#### DATA EXTRACTS:
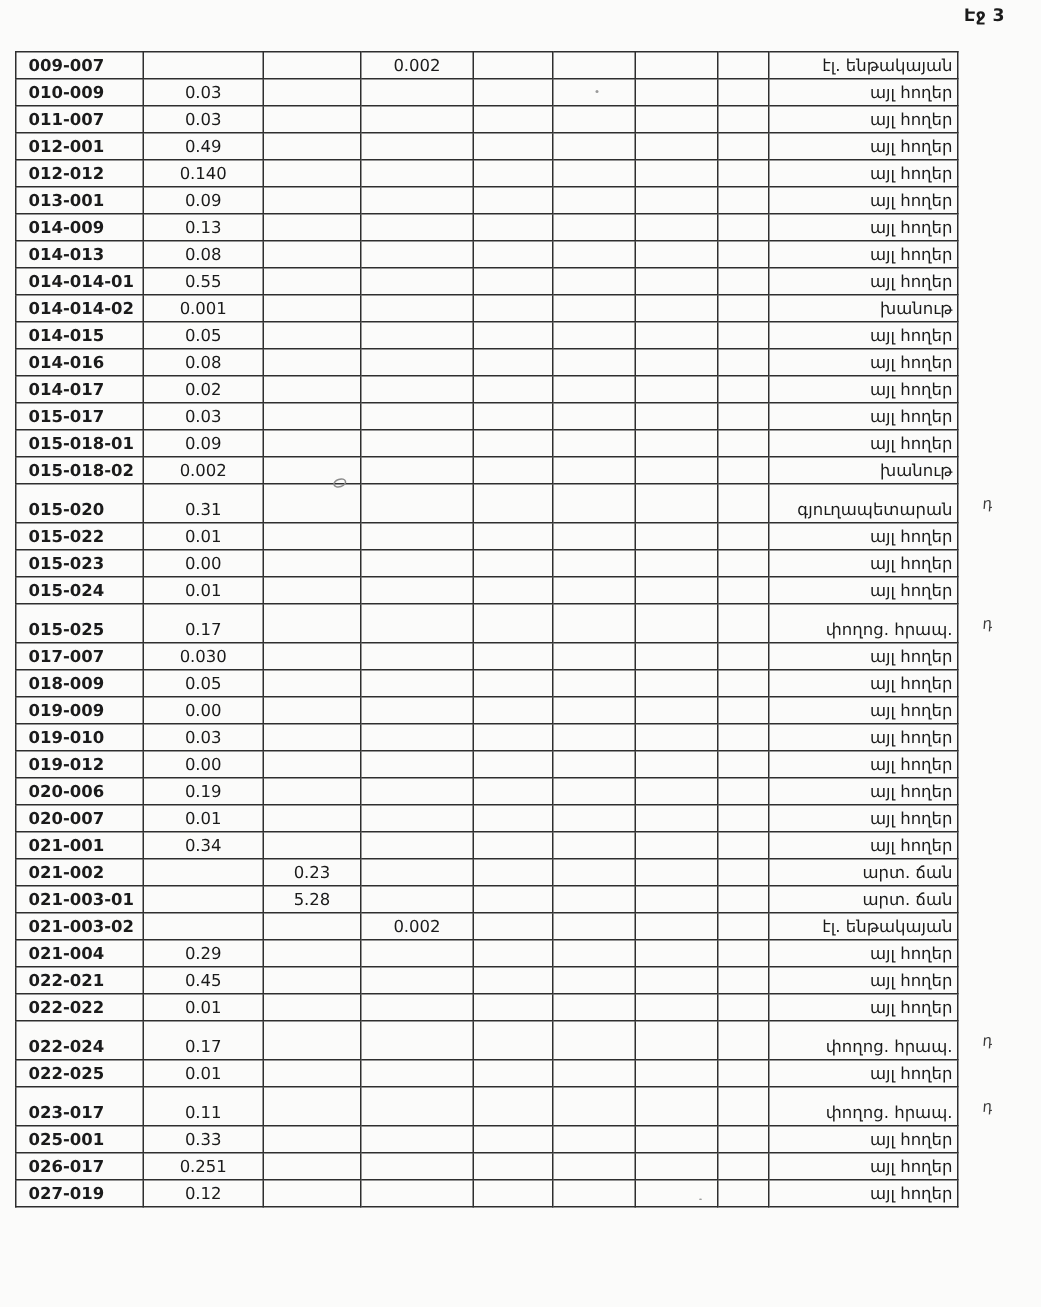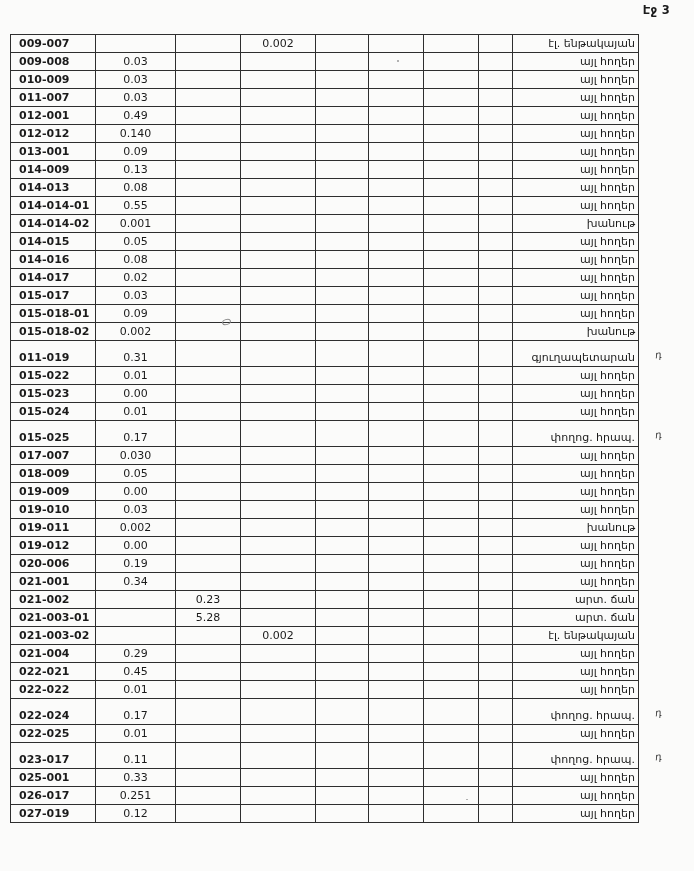--- a/index.html
+++ b/index.html
@@ -104,34 +104,20 @@
       <td></td>
       <td></td>
       <td></td>
       <td></td>
       <td class="use">
         <span class="use-text">էլ. ենթակայան</span>
         
       </td>
     </tr>
         <tr>
-      <td class="code">009-008</td>
-      <td class="num">0.03</td>
-      <td class="num"></td>
-      <td class="num"></td>
-      <td></td>
-      <td></td>
-      <td></td>
-      <td></td>
-      <td class="use">
-        <span class="use-text">այլ հողեր</span>
-        
-      </td>
-    </tr>
-        <tr>
       <td class="code">010-009</td>
       <td class="num">0.03</td>
       <td class="num"></td>
       <td class="num"></td>
       <td></td>
       <td></td>
       <td></td>
       <td></td>
       <td class="use">
         <span class="use-text">այլ հողեր</span>
@@ -328,21 +314,21 @@
       <td></td>
       <td></td>
       <td></td>
       <td></td>
       <td class="use">
         <span class="use-text">խանութ</span>
         
       </td>
     </tr>
         <tr class="tall">
-      <td class="code">011-019</td>
+      <td class="code">015-020</td>
       <td class="num">0.31</td>
       <td class="num"></td>
       <td class="num"></td>
       <td></td>
       <td></td>
       <td></td>
       <td></td>
       <td class="use">
         <span class="use-text">գյուղապետարան</span>
         <span class="margin-note">դ</span>
@@ -454,50 +440,50 @@
       <td></td>
       <td></td>
       <td></td>
       <td></td>
       <td class="use">
         <span class="use-text">այլ հողեր</span>
         
       </td>
     </tr>
         <tr>
-      <td class="code">019-011</td>
-      <td class="num">0.002</td>
-      <td class="num"></td>
-      <td class="num"></td>
-      <td></td>
-      <td></td>
-      <td></td>
-      <td></td>
-      <td class="use">
-        <span class="use-text">խանութ</span>
-        
-      </td>
-    </tr>
-        <tr>
       <td class="code">019-012</td>
       <td class="num">0.00</td>
       <td class="num"></td>
       <td class="num"></td>
       <td></td>
       <td></td>
       <td></td>
       <td></td>
       <td class="use">
         <span class="use-text">այլ հողեր</span>
         
       </td>
     </tr>
         <tr>
       <td class="code">020-006</td>
       <td class="num">0.19</td>
+      <td class="num"></td>
+      <td class="num"></td>
+      <td></td>
+      <td></td>
+      <td></td>
+      <td></td>
+      <td class="use">
+        <span class="use-text">այլ հողեր</span>
+        
+      </td>
+    </tr>
+        <tr>
+      <td class="code">020-007</td>
+      <td class="num">0.01</td>
       <td class="num"></td>
       <td class="num"></td>
       <td></td>
       <td></td>
       <td></td>
       <td></td>
       <td class="use">
         <span class="use-text">այլ հողեր</span>
         
       </td>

#### YOUR GOAL:
The records shown above are to be repeated exactly, with the pictures left out.

#### ANSWER SPACE:
--- a/index.html
+++ b/index.html
@@ -104,34 +104,20 @@
       <td></td>
       <td></td>
       <td></td>
       <td></td>
       <td class="use">
         <span class="use-text">էլ. ենթակայան</span>
         
       </td>
     </tr>
         <tr>
-      <td class="code">009-008</td>
-      <td class="num">0.03</td>
-      <td class="num"></td>
-      <td class="num"></td>
-      <td></td>
-      <td></td>
-      <td></td>
-      <td></td>
-      <td class="use">
-        <span class="use-text">այլ հողեր</span>
-        
-      </td>
-    </tr>
-        <tr>
       <td class="code">010-009</td>
       <td class="num">0.03</td>
       <td class="num"></td>
       <td class="num"></td>
       <td></td>
       <td></td>
       <td></td>
       <td></td>
       <td class="use">
         <span class="use-text">այլ հողեր</span>
@@ -328,21 +314,21 @@
       <td></td>
       <td></td>
       <td></td>
       <td></td>
       <td class="use">
         <span class="use-text">խանութ</span>
         
       </td>
     </tr>
         <tr class="tall">
-      <td class="code">011-019</td>
+      <td class="code">015-020</td>
       <td class="num">0.31</td>
       <td class="num"></td>
       <td class="num"></td>
       <td></td>
       <td></td>
       <td></td>
       <td></td>
       <td class="use">
         <span class="use-text">գյուղապետարան</span>
         <span class="margin-note">դ</span>
@@ -454,50 +440,50 @@
       <td></td>
       <td></td>
       <td></td>
       <td></td>
       <td class="use">
         <span class="use-text">այլ հողեր</span>
         
       </td>
     </tr>
         <tr>
-      <td class="code">019-011</td>
-      <td class="num">0.002</td>
-      <td class="num"></td>
-      <td class="num"></td>
-      <td></td>
-      <td></td>
-      <td></td>
-      <td></td>
-      <td class="use">
-        <span class="use-text">խանութ</span>
-        
-      </td>
-    </tr>
-        <tr>
       <td class="code">019-012</td>
       <td class="num">0.00</td>
       <td class="num"></td>
       <td class="num"></td>
       <td></td>
       <td></td>
       <td></td>
       <td></td>
       <td class="use">
         <span class="use-text">այլ հողեր</span>
         
       </td>
     </tr>
         <tr>
       <td class="code">020-006</td>
       <td class="num">0.19</td>
+      <td class="num"></td>
+      <td class="num"></td>
+      <td></td>
+      <td></td>
+      <td></td>
+      <td></td>
+      <td class="use">
+        <span class="use-text">այլ հողեր</span>
+        
+      </td>
+    </tr>
+        <tr>
+      <td class="code">020-007</td>
+      <td class="num">0.01</td>
       <td class="num"></td>
       <td class="num"></td>
       <td></td>
       <td></td>
       <td></td>
       <td></td>
       <td class="use">
         <span class="use-text">այլ հողեր</span>
         
       </td>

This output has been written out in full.